Software Quality, Sonarqube, Refactoring, Code Smells

Abstract

Software maintainability is a crucial factor impacting cost, time and resource allocation for software development. Code refactorings greatly enhance code quality, readability, understandability and extensibility. Hence, accurate prediction methods for both maintainability and refactorings are vital for long-term project sustainability and success, offering substantial benefits to the software community as a whole. This article focuses on prediction of software maintainability and the number of needed code refactorings using technical debt data. Two approaches were explored, one compressing technical debt issues per software component and employing machine learning algorithms such as ExtraTrees, Random Forest, Decision Trees, which all obtained a high accuracy and performance. The second approach retained multiple debt issue entries and utilized a Recurrent Neural Network, although less effectively.
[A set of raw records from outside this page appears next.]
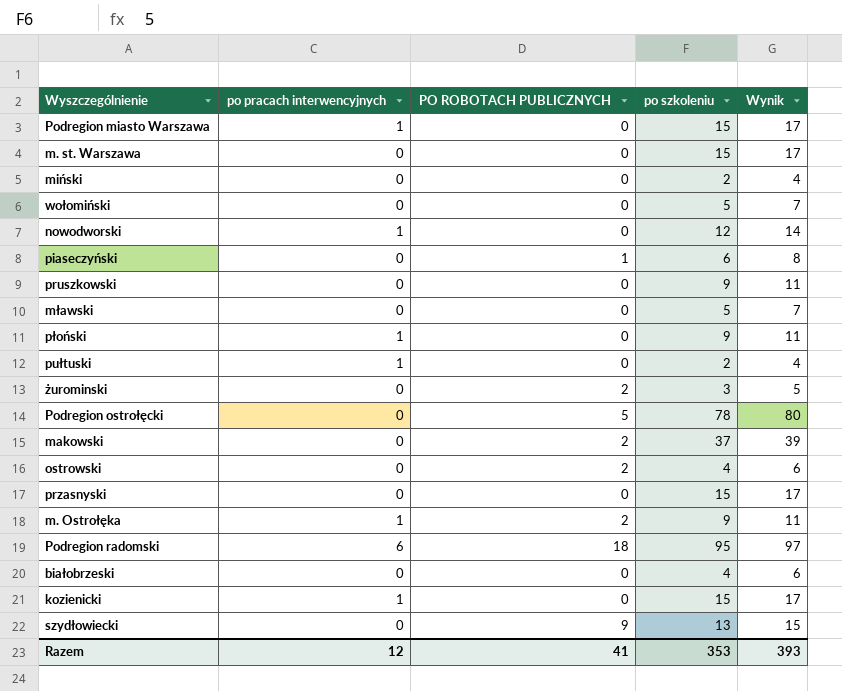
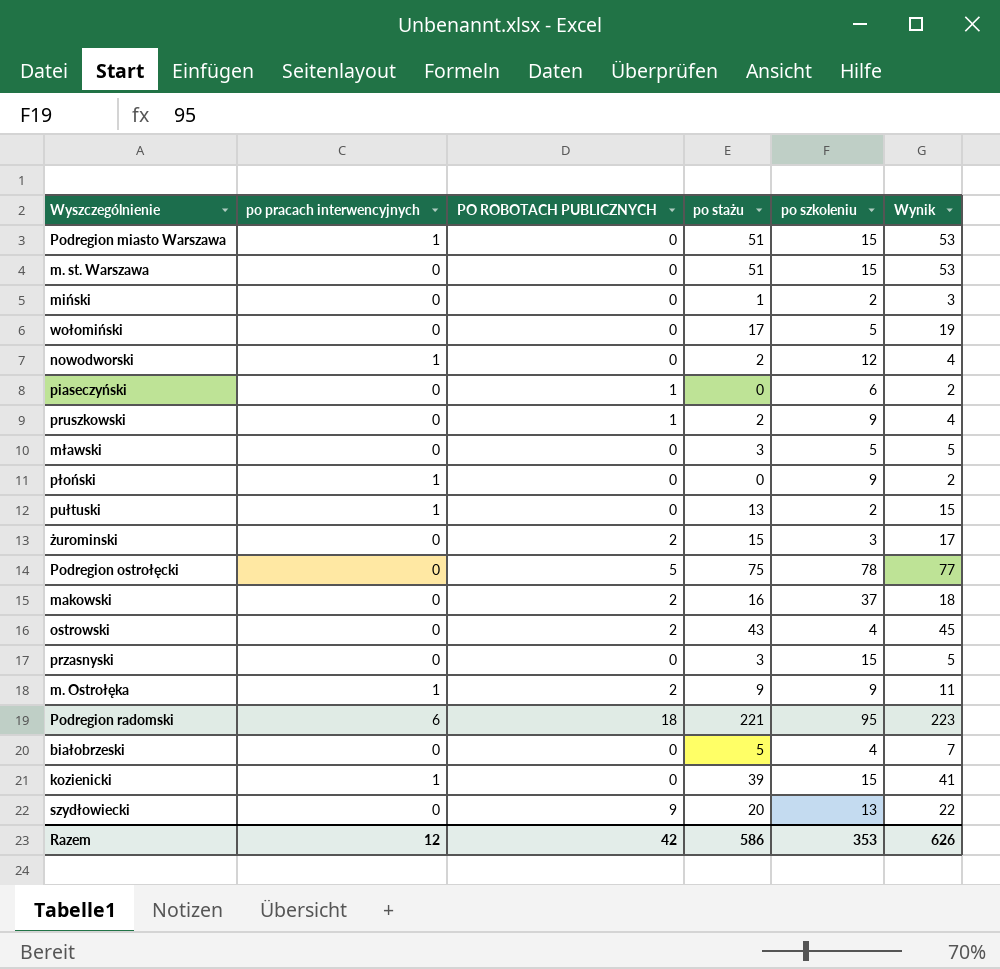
column po stażu | position: none -> 4
column Wynik | formula: [po szkoleniu] + 2 -> [po stażu] + 2
pruszkowski | PO ROBOTACH PUBLICZNYCH: 0 -> 1
Razem | PO ROBOTACH PUBLICZNYCH: 41 -> 42
Razem | Wynik: 393 -> 626

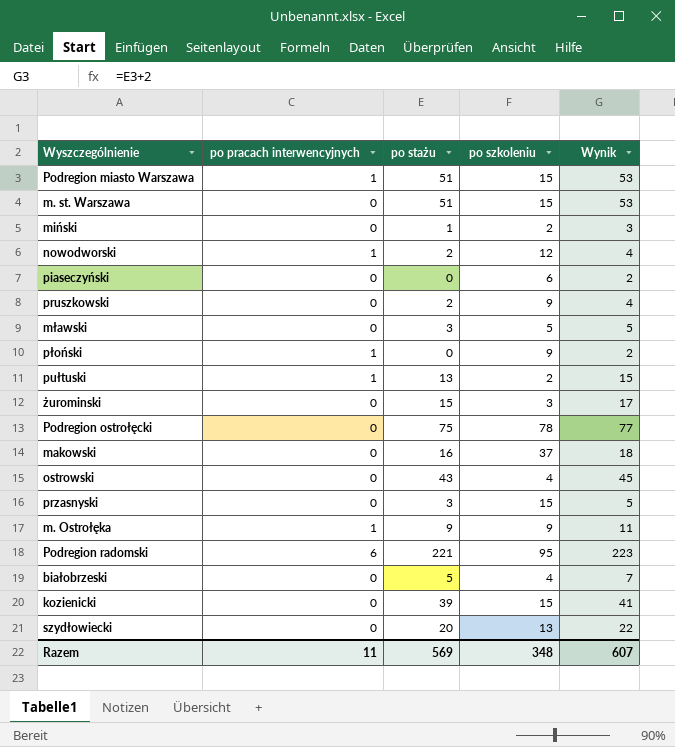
column PO ROBOTACH PUBLICZNYCH | position: 3 -> none
row wołomiński: 0 | 0 | 17 | 5 | 19 -> none
kozienicki | po pracach interwencyjnych: 1 -> 0
Razem | po pracach interwencyjnych: 12 -> 11
Razem | po stażu: 586 -> 569
Razem | po szkoleniu: 353 -> 348
Razem | Wynik: 626 -> 607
In addition to the prediction of the requisite number of code refactorings and software maintainability for individual software components, a comprehensive analysis of technical debt issues was conducted before and after the refactoring process. The outcomes of this study contribute to the advancement of a dependable prediction system for maintainability and refactorings, presenting potential advantages to the software community in effectively managing maintenance resources. Of all the employed models, the ExtraTrees model yielded the most optimal predictive outcomes. To the best of our knowledge no other approaches of using ML techniques for this problem have been reported in literature.

References

Akour, M., Alenezi, M., and Alsghaier, H. Software refactoring prediction using svm and optimization algorithms. Processes 10, 8 (2022).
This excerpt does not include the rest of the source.